Repeat the listing exactly. Do not carry over any pictures.

+++

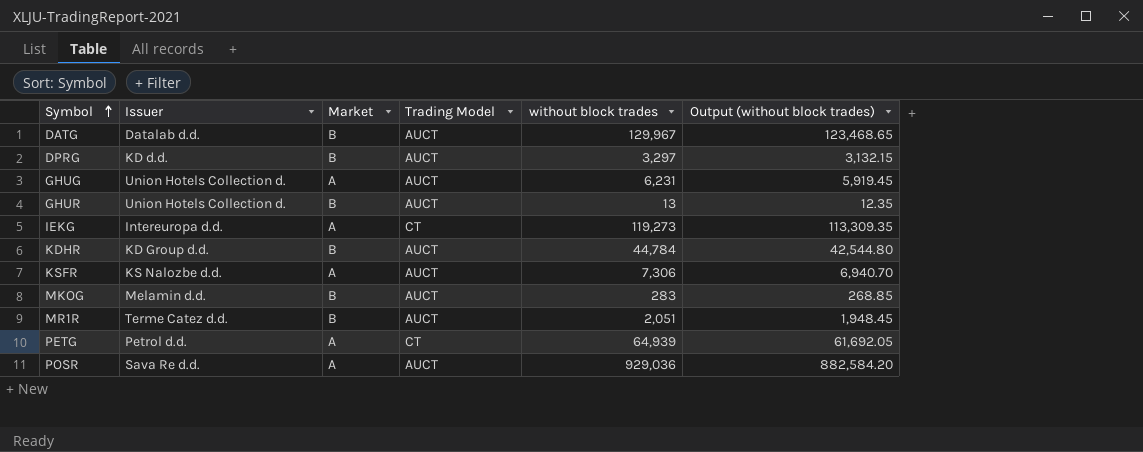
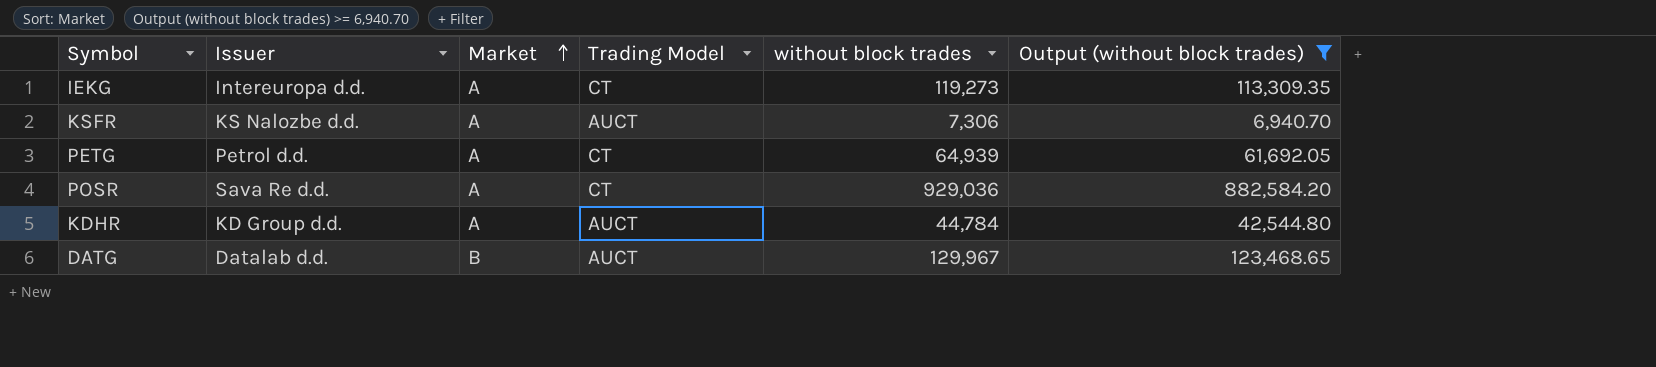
filter: none -> Output (without block trades) >= 6,940.70
row order: Symbol ascending -> Market ascending
POSR | Trading Model: AUCT -> CT
KDHR | Market: B -> A

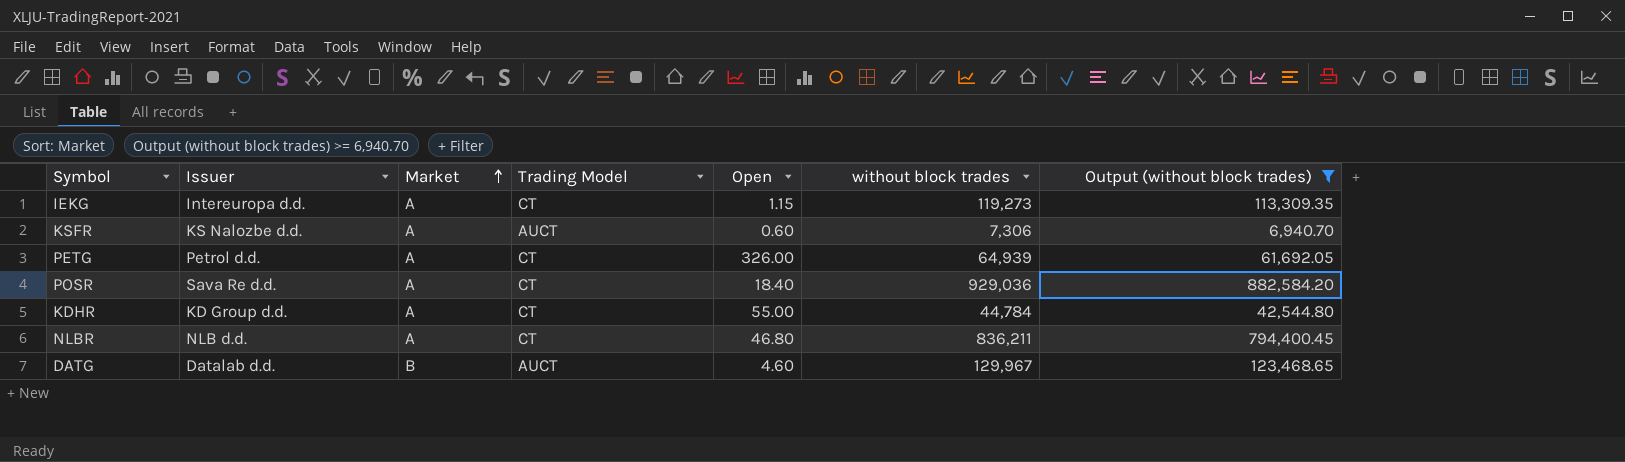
column Open | position: none -> 5
KDHR | Trading Model: AUCT -> CT
row NLBR: none -> NLB d.d. | A | CT | 46.80 | 836,211 | 794,400.45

+++

**SOLUTION FOR THIS PROBLEM:**
filter: none -> Output (without block trades) >= 6,940.70
row order: Symbol ascending -> Market ascending
POSR | Trading Model: AUCT -> CT
KDHR | Market: B -> A

column Open | position: none -> 5
KDHR | Trading Model: AUCT -> CT
row NLBR: none -> NLB d.d. | A | CT | 46.80 | 836,211 | 794,400.45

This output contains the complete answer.